PROBLEM DESCRIPTION: Whenever a line in the entries below contains the string "time", copy that line.

MATERIAL PROVIDED:
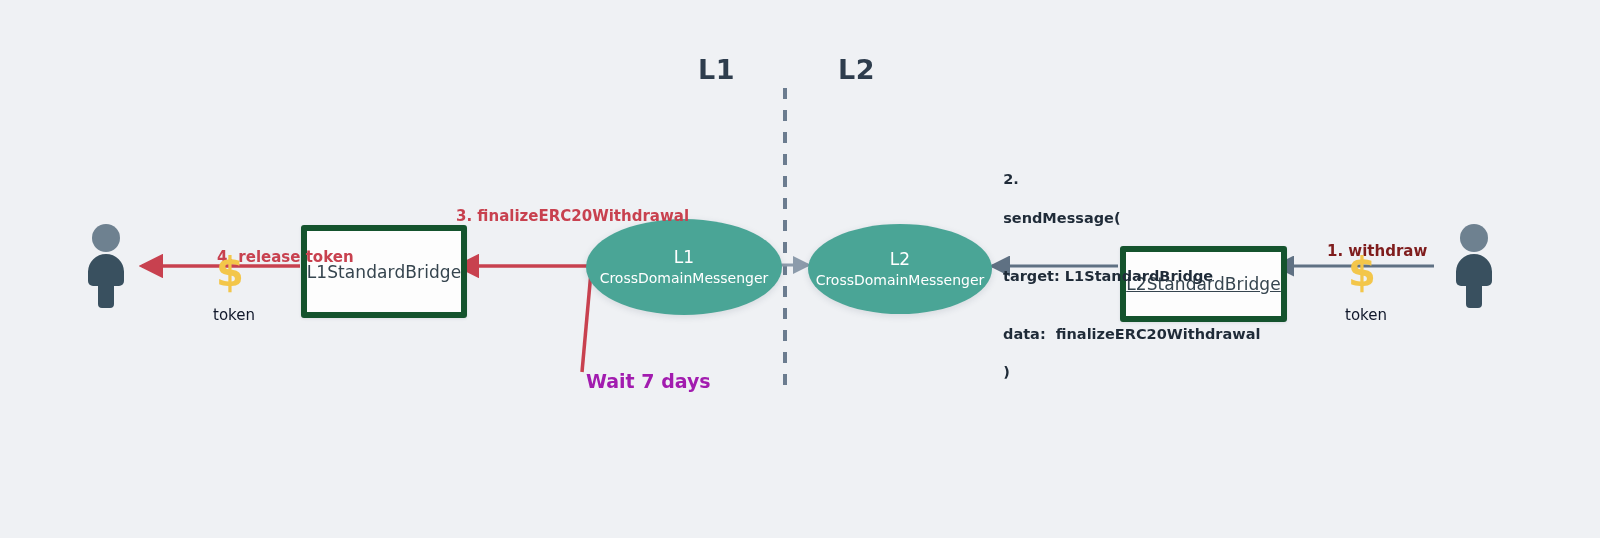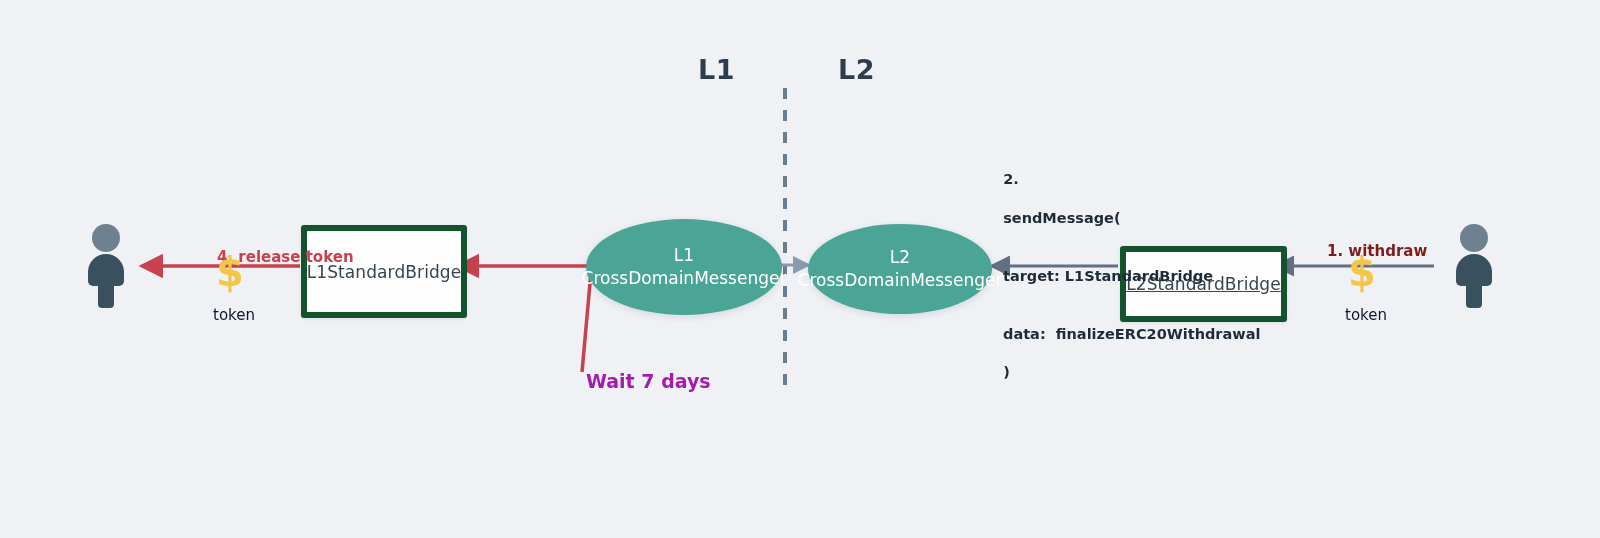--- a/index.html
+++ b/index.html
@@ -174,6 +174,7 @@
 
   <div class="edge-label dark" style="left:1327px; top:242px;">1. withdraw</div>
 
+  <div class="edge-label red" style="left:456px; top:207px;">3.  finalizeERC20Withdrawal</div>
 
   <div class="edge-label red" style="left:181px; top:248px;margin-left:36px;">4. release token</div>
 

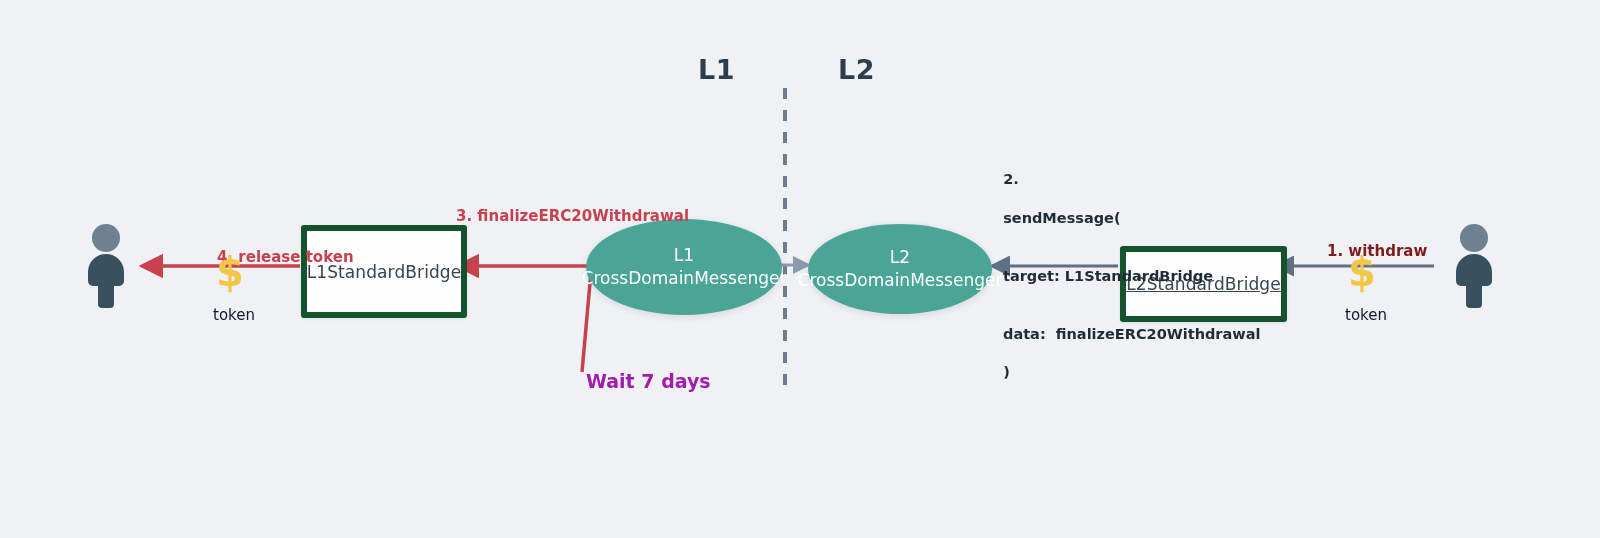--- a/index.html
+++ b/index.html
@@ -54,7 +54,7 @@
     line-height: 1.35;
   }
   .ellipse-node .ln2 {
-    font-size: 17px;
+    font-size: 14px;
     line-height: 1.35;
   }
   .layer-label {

* * *

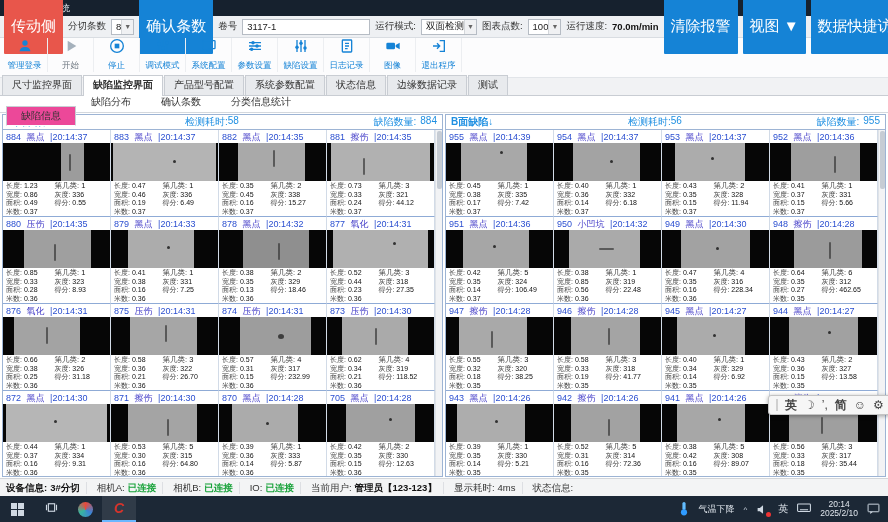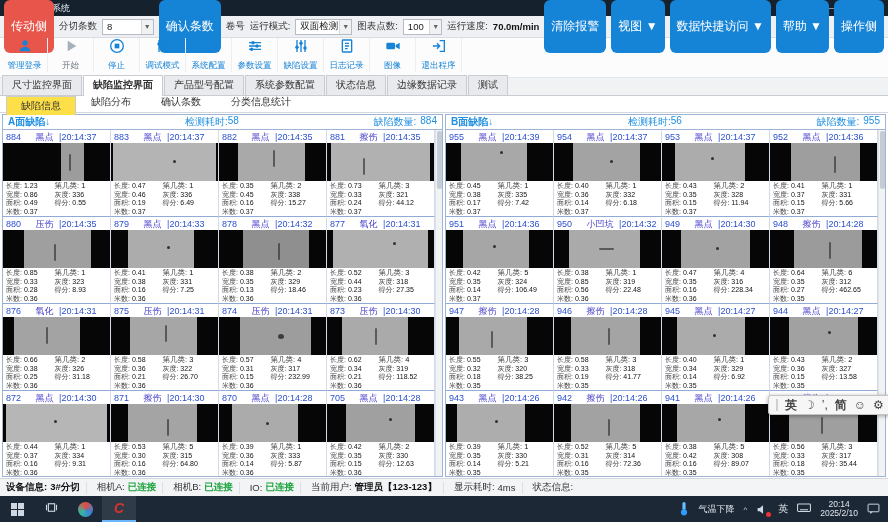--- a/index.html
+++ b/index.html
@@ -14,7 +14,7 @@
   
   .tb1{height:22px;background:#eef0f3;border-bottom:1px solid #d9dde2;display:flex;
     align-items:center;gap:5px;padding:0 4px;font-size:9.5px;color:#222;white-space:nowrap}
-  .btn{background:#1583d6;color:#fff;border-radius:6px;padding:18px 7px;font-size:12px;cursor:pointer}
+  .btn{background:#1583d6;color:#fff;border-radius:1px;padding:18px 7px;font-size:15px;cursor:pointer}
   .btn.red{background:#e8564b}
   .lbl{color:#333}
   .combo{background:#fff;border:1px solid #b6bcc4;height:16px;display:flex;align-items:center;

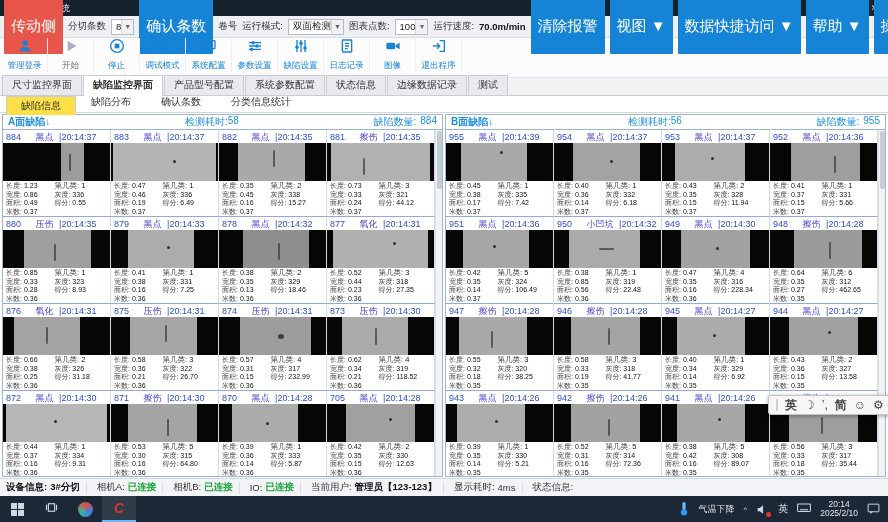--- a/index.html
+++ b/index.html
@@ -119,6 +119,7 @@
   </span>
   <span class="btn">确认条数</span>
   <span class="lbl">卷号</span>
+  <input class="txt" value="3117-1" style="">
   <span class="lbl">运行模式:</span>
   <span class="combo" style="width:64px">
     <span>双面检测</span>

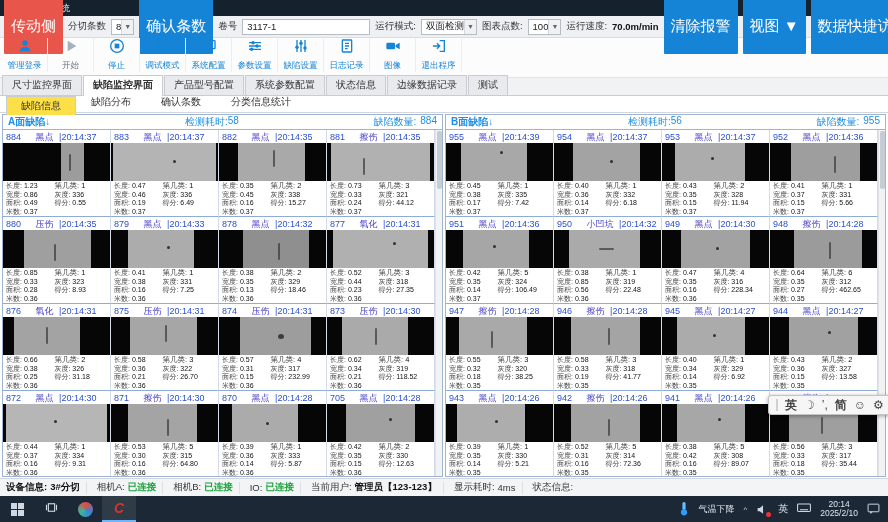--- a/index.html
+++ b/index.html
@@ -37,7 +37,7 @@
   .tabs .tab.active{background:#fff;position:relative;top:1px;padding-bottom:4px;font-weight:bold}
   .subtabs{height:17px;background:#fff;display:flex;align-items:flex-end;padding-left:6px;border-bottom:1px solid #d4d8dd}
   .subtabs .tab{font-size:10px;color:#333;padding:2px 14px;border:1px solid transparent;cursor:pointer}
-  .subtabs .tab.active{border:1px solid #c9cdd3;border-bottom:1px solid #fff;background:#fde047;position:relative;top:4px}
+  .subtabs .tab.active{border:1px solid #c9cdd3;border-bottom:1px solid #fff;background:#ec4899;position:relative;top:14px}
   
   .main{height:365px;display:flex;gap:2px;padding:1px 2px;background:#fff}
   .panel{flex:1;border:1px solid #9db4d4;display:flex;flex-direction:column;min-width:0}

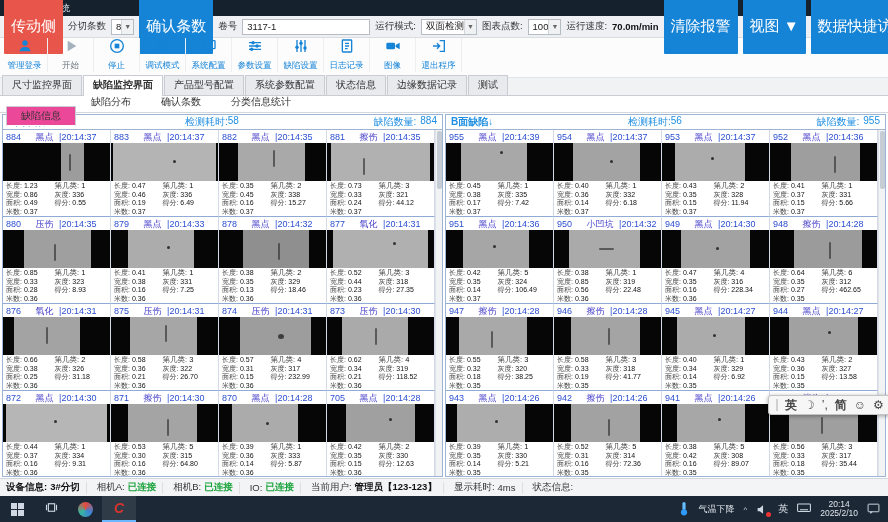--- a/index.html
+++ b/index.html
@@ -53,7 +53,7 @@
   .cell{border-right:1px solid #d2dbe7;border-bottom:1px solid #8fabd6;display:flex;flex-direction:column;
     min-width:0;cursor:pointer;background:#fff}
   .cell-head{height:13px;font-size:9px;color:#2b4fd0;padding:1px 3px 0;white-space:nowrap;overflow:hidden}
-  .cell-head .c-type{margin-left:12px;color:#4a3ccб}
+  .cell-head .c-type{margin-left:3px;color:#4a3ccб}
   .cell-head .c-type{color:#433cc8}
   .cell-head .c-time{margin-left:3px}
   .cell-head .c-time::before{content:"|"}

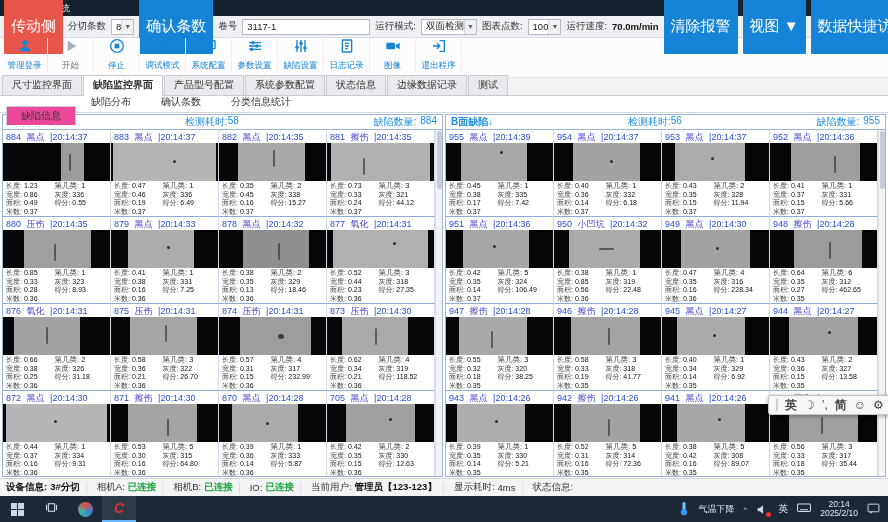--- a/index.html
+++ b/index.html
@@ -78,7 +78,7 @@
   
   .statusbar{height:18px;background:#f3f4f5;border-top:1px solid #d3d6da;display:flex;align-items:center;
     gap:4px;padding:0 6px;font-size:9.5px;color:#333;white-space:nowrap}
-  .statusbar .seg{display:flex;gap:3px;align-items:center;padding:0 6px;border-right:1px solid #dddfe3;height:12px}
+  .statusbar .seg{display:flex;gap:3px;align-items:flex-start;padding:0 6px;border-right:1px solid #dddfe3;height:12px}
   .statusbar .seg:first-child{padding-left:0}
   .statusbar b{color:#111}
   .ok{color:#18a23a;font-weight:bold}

==

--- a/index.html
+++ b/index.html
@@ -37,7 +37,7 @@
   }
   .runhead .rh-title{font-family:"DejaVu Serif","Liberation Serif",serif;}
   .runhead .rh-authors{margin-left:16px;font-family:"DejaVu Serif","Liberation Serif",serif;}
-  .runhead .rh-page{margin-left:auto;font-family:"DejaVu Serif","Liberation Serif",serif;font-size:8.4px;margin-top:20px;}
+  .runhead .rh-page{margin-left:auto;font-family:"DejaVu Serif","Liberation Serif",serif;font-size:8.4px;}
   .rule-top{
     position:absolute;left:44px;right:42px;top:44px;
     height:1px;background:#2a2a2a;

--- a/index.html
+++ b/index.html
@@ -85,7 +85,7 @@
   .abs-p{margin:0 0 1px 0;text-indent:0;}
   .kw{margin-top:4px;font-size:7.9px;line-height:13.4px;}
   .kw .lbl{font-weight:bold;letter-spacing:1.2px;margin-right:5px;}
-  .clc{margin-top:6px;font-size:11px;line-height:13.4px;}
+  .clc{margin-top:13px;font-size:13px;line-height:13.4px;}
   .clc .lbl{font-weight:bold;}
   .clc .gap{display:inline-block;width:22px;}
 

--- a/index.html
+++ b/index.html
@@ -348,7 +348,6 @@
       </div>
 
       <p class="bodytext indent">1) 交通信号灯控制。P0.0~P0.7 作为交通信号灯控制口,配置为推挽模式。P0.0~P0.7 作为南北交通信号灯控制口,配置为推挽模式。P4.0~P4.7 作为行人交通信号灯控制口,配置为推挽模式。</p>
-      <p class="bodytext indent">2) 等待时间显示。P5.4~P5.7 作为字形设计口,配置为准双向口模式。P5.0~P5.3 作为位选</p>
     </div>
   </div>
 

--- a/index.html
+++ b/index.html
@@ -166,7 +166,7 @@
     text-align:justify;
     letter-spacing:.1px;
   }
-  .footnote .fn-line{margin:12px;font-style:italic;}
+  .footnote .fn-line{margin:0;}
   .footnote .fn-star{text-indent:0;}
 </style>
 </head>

PROBLEM SOLUTION:
   .cell-head .c-time{margin-left:3px}
   .cell-head .c-time::before{content:"|"}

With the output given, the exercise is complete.